=== YOUR OBJECTIVE ===
Under this line are the records; repeat exactly the lines starting at the one containing "[98,378,112,389] ☐ -> [73,626,91,640] ☑" and ending at the one containing "[846,549,868,566] ☐ -> [73,531,83,540] ☑", omitting pictures.

=== EXERCISE MATERIALS ===
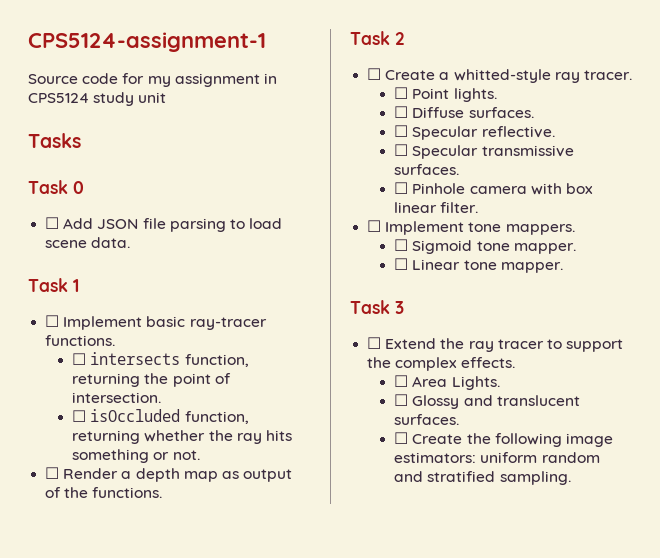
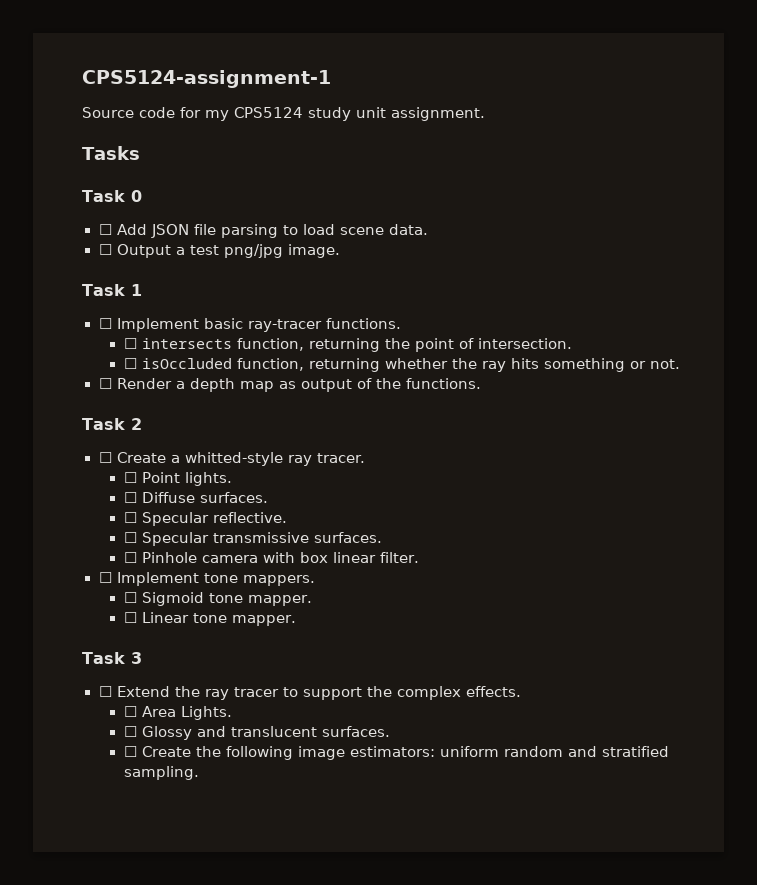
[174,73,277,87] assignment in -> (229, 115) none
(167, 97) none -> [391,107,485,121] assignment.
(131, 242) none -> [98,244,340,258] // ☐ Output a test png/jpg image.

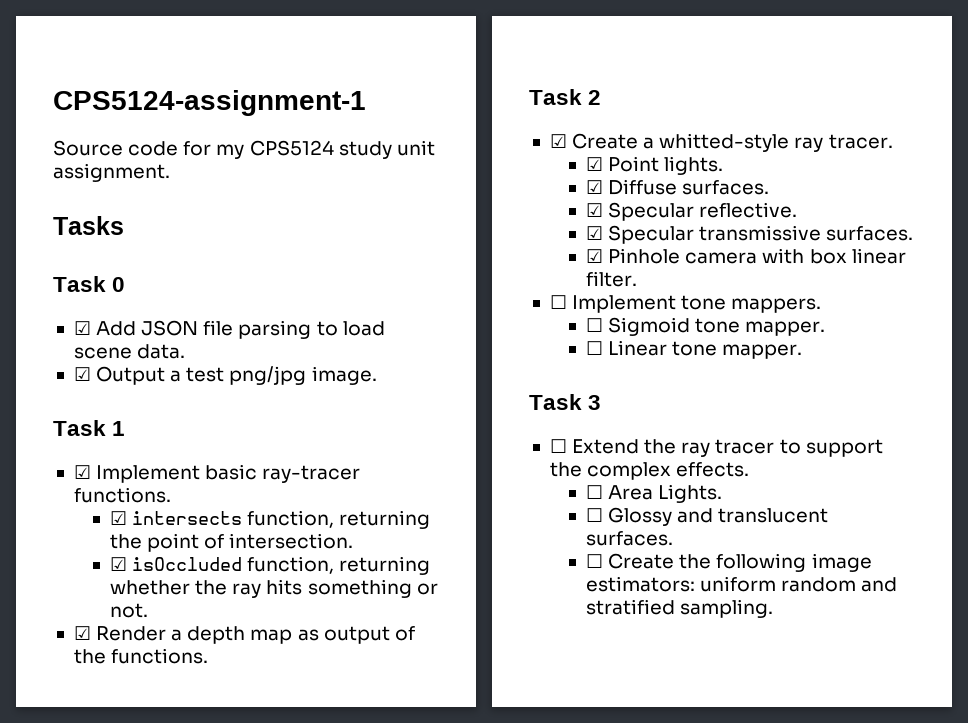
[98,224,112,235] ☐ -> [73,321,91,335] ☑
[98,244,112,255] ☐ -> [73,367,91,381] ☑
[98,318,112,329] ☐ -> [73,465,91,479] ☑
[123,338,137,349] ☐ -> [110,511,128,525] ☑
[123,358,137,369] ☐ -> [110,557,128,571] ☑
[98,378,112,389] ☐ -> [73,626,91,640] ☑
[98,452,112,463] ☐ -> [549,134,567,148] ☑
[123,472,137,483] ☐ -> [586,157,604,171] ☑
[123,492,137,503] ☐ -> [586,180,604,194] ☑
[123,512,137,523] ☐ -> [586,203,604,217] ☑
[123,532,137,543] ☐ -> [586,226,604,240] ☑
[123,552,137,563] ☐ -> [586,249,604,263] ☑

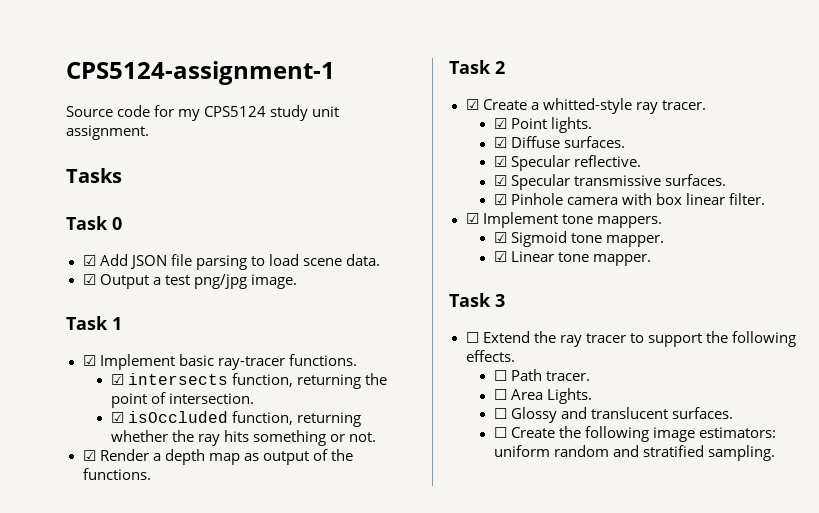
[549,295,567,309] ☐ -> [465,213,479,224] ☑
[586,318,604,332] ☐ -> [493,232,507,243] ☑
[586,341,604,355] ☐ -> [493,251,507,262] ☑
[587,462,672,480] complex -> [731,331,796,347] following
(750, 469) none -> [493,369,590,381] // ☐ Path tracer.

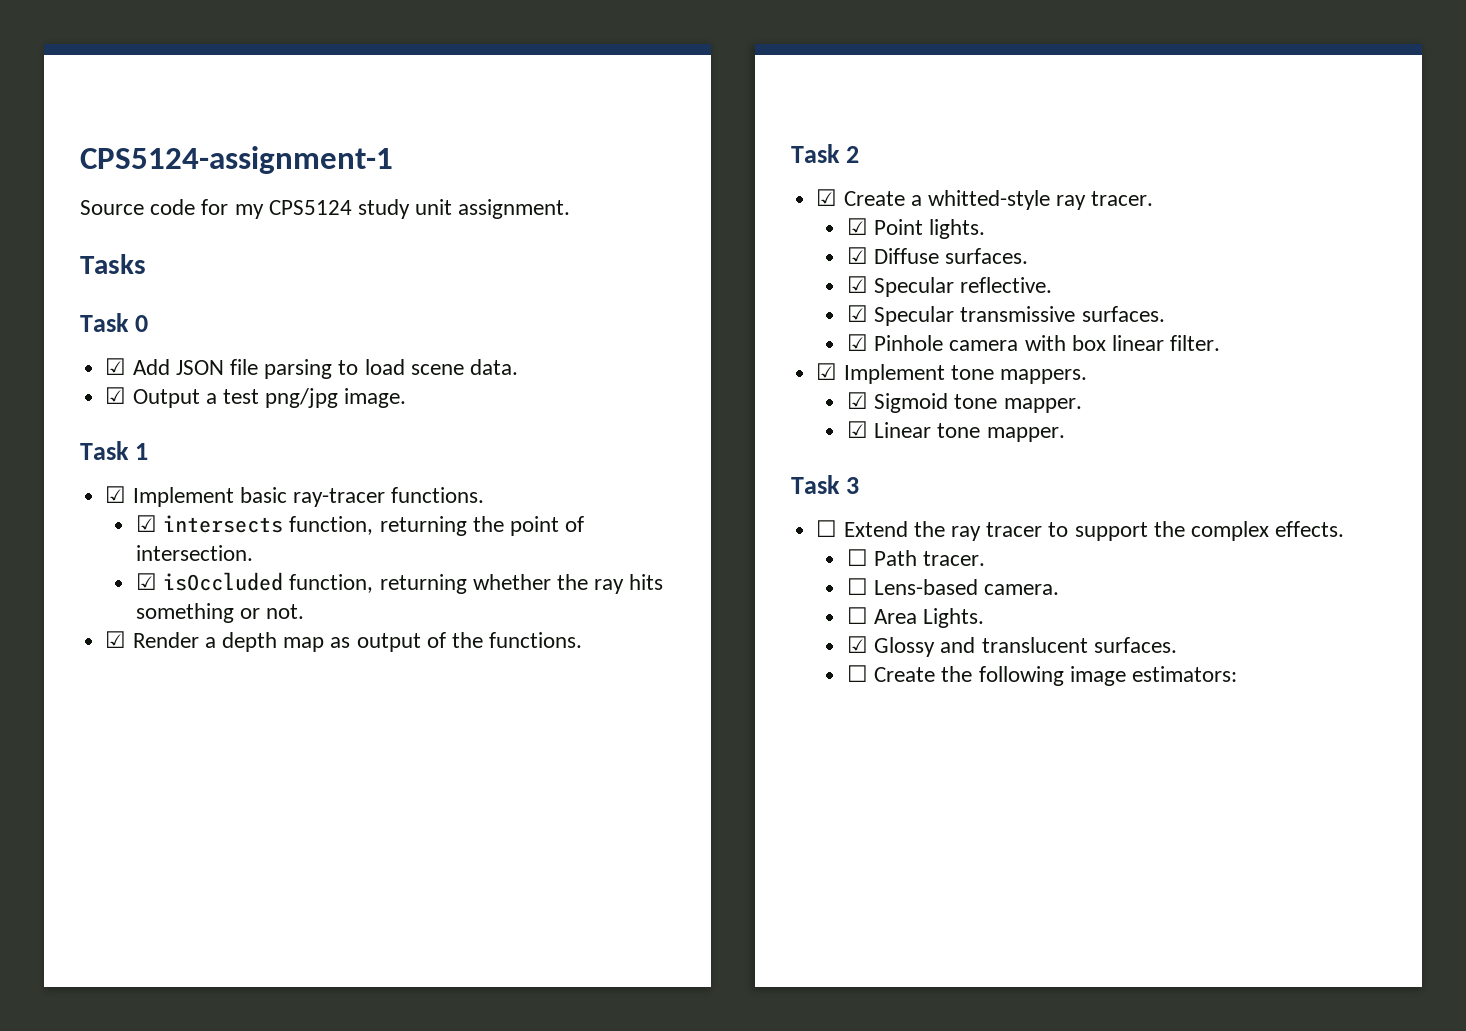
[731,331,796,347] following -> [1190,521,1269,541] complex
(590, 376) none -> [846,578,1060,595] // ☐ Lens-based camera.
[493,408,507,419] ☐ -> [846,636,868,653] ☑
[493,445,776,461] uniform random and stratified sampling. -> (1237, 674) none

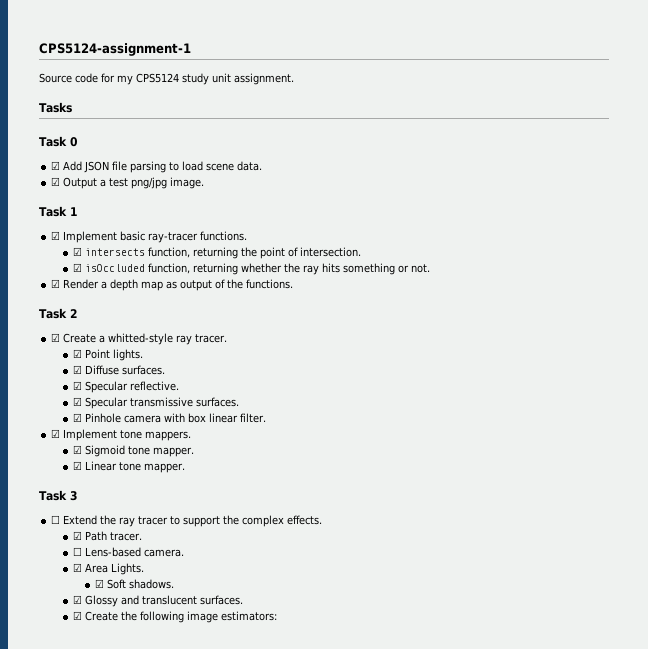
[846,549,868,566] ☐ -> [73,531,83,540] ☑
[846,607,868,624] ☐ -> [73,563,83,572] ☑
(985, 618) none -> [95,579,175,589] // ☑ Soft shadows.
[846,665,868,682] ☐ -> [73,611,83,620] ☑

--

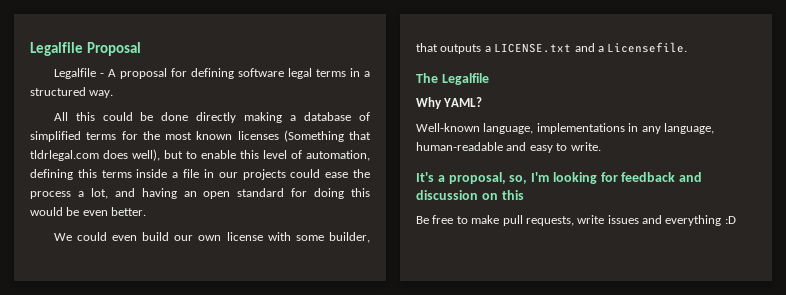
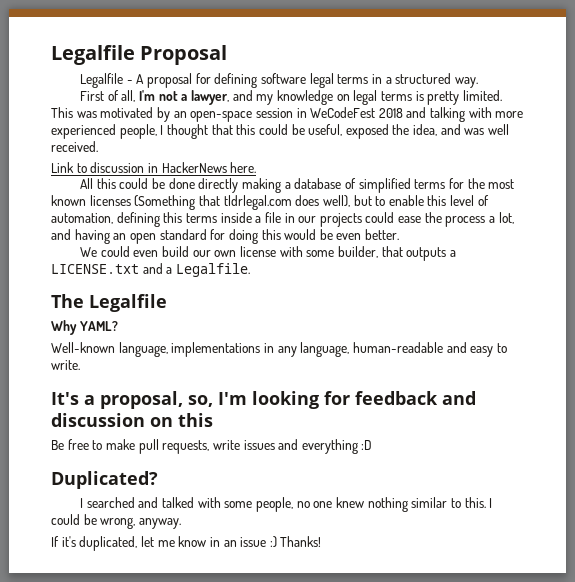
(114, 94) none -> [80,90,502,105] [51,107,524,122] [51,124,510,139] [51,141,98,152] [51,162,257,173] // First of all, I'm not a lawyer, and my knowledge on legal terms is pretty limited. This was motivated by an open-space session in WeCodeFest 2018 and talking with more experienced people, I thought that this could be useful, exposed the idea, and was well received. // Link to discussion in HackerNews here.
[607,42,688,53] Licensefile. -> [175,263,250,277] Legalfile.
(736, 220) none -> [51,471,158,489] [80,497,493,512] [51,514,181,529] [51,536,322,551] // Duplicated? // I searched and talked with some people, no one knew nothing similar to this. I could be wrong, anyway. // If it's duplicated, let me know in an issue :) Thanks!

=== WRITTEN RESPONSE ===
[98,378,112,389] ☐ -> [73,626,91,640] ☑
[98,452,112,463] ☐ -> [549,134,567,148] ☑
[123,472,137,483] ☐ -> [586,157,604,171] ☑
[123,492,137,503] ☐ -> [586,180,604,194] ☑
[123,512,137,523] ☐ -> [586,203,604,217] ☑
[123,532,137,543] ☐ -> [586,226,604,240] ☑
[123,552,137,563] ☐ -> [586,249,604,263] ☑

[549,295,567,309] ☐ -> [465,213,479,224] ☑
[586,318,604,332] ☐ -> [493,232,507,243] ☑
[586,341,604,355] ☐ -> [493,251,507,262] ☑
[587,462,672,480] complex -> [731,331,796,347] following
(750, 469) none -> [493,369,590,381] // ☐ Path tracer.

[731,331,796,347] following -> [1190,521,1269,541] complex
(590, 376) none -> [846,578,1060,595] // ☐ Lens-based camera.
[493,408,507,419] ☐ -> [846,636,868,653] ☑
[493,445,776,461] uniform random and stratified sampling. -> (1237, 674) none

[846,549,868,566] ☐ -> [73,531,83,540] ☑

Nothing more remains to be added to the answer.